*Task requirements*: In the material below, find each line with the word "size" and list it.

*Data extract*:

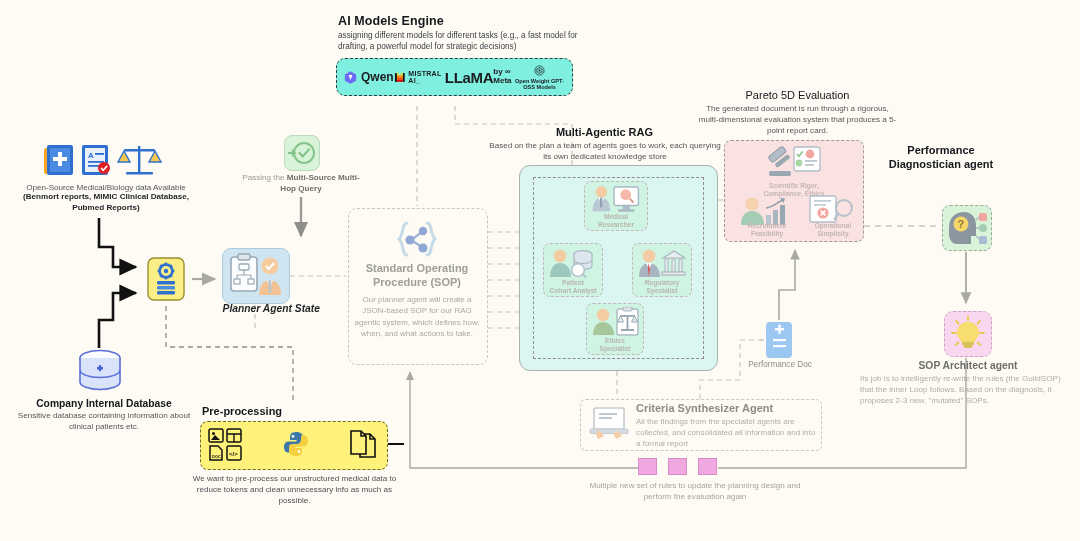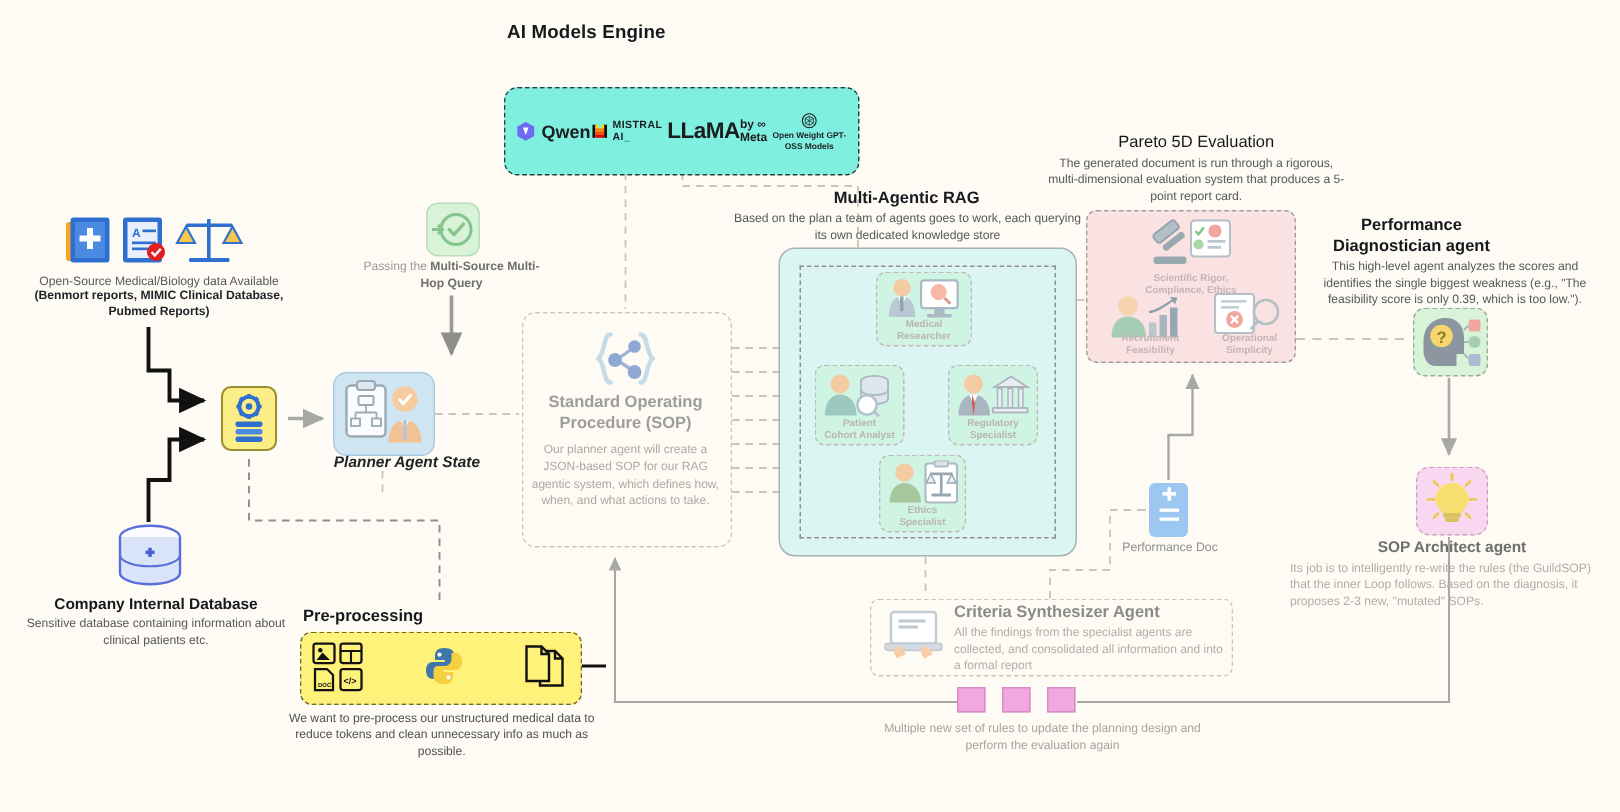--- a/index.html
+++ b/index.html
@@ -192,6 +192,7 @@
 
   <div class="abs" id="ai-engine">
     <div class="h">AI Models Engine</div>
+    <div class="d">assigning different models for different tasks (e.g., a fast model for drafting, a powerful model for strategic decisions)</div>
   </div>
 
   <div class="abs" id="ai-box">

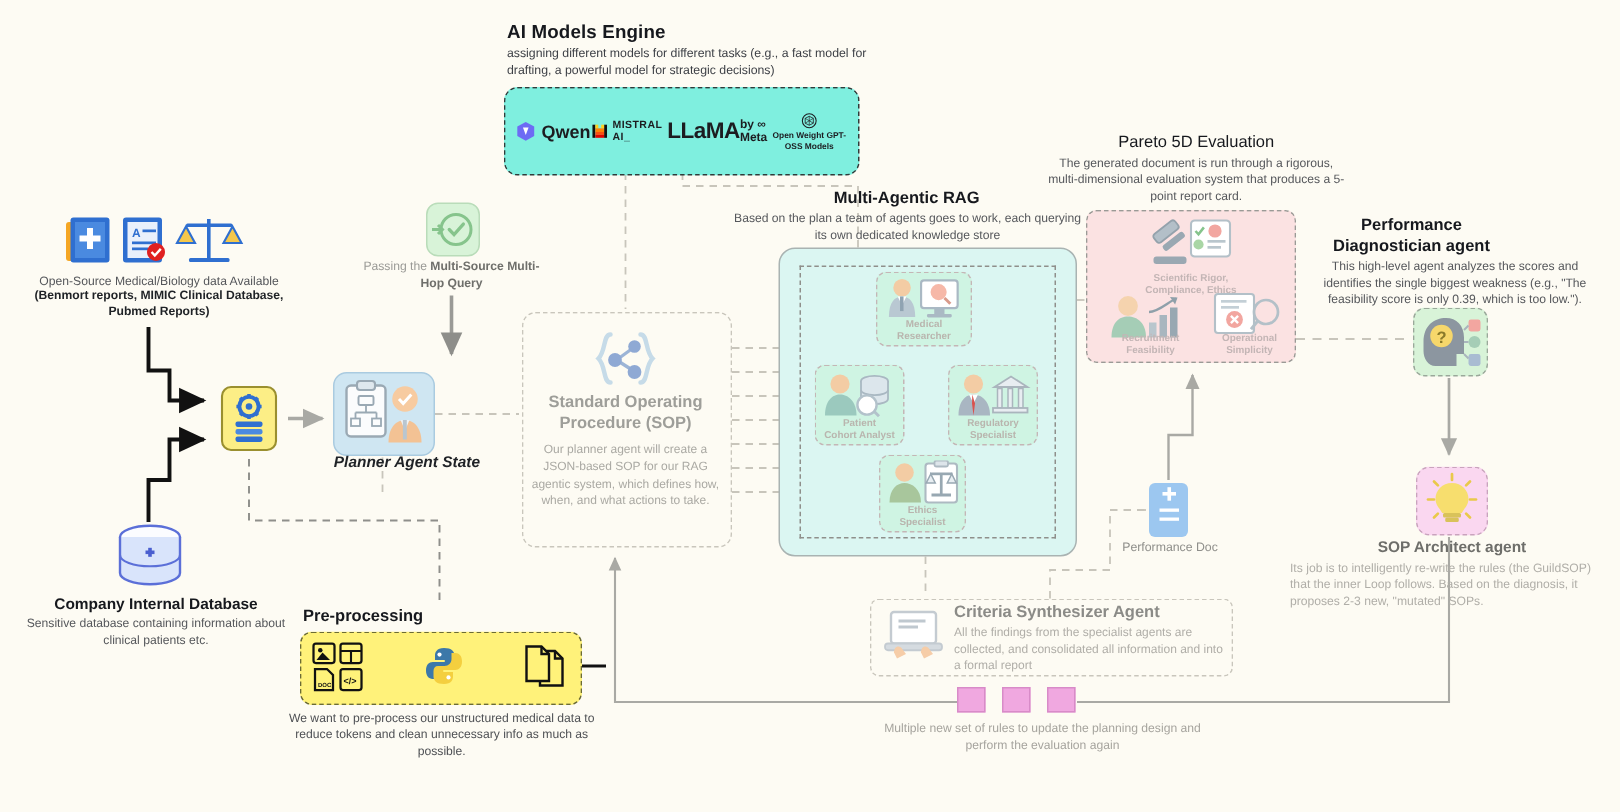--- a/index.html
+++ b/index.html
@@ -20,7 +20,7 @@
   #ai-engine .h{font-size:12.5px;font-weight:bold;color:#16181d;letter-spacing:.1px;}
   #ai-engine .d{font-size:8.2px;color:#3c3f45;line-height:1.32;margin-top:3px;}
   #ai-box{
-    left:336px;top:58px;width:237px;height:59px;
+    left:336px;top:58px;width:237px;height:38px;
     background:#7FEFDF;border:1.6px dashed #2f3b3a;border-radius:9px;
     display:flex;align-items:center;justify-content:space-around;padding:0 6px;box-sizing:border-box;
   }

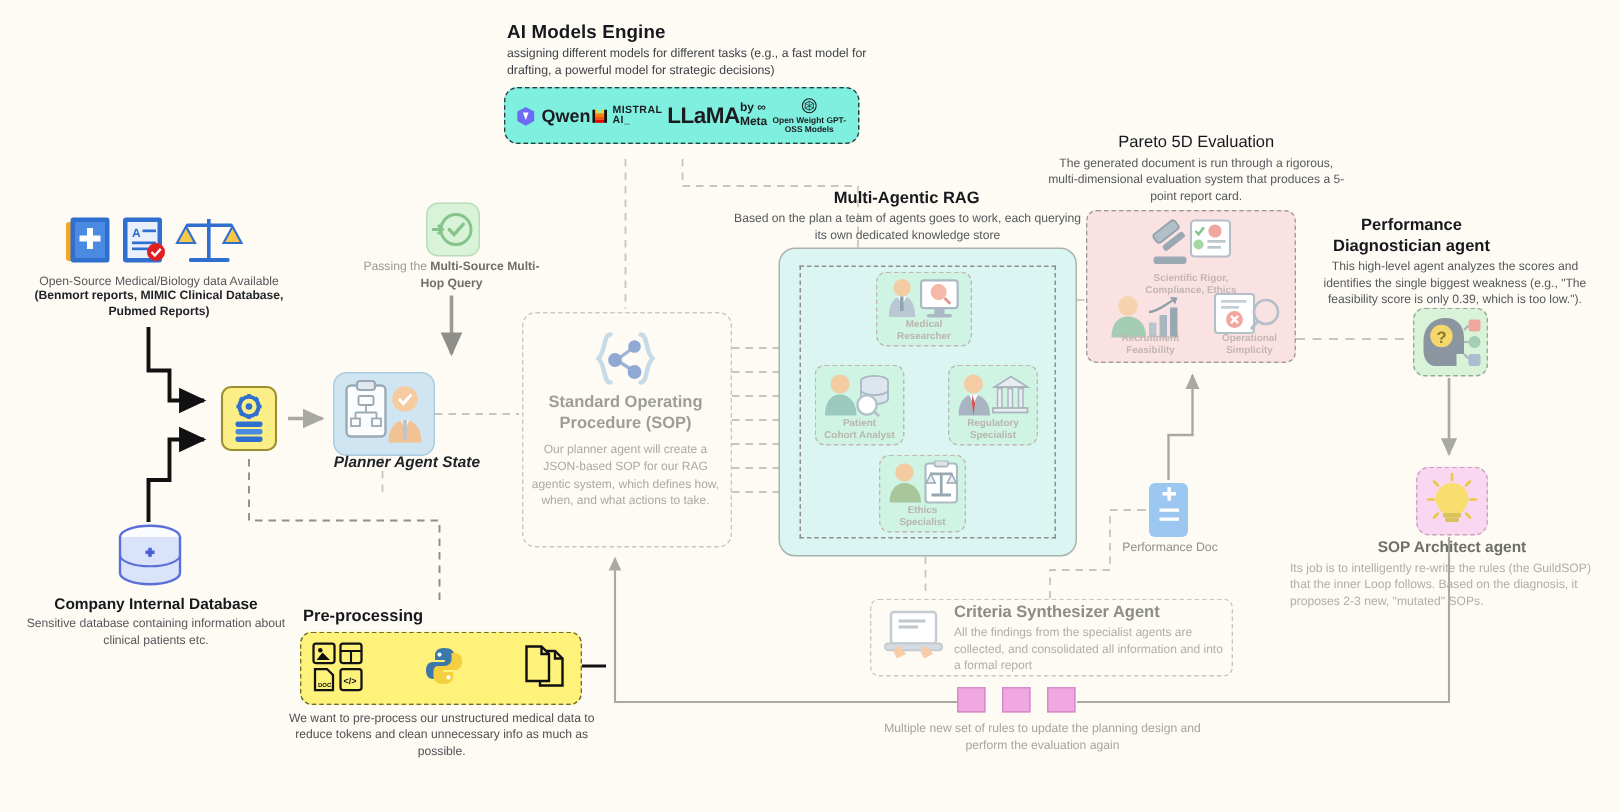--- a/index.html
+++ b/index.html
@@ -477,7 +477,6 @@
     <div>Performance</div>
     <div>Diagnostician agent</div>
   </div>
-  <div class="abs" id="pd-desc">This high-level agent analyzes the scores and identifies the single biggest weakness (e.g., "The feasibility score is only 0.39, which is too low.").</div>
   <div class="abs" id="pd-box">
     <svg width="48" height="44" viewBox="0 0 48 44">
       <path d="M6 22 C6 11 13 6 21 6 C28 6 33 11 33 19 L33 30 L28 30 L28 38 L14 38 C9 38 6 33 6 28 Z" fill="#8C96A0"></path>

*Exercise response*:
   #ai-engine .h{font-size:12.5px;font-weight:bold;color:#16181d;letter-spacing:.1px;}
   #ai-engine .d{font-size:8.2px;color:#3c3f45;line-height:1.32;margin-top:3px;}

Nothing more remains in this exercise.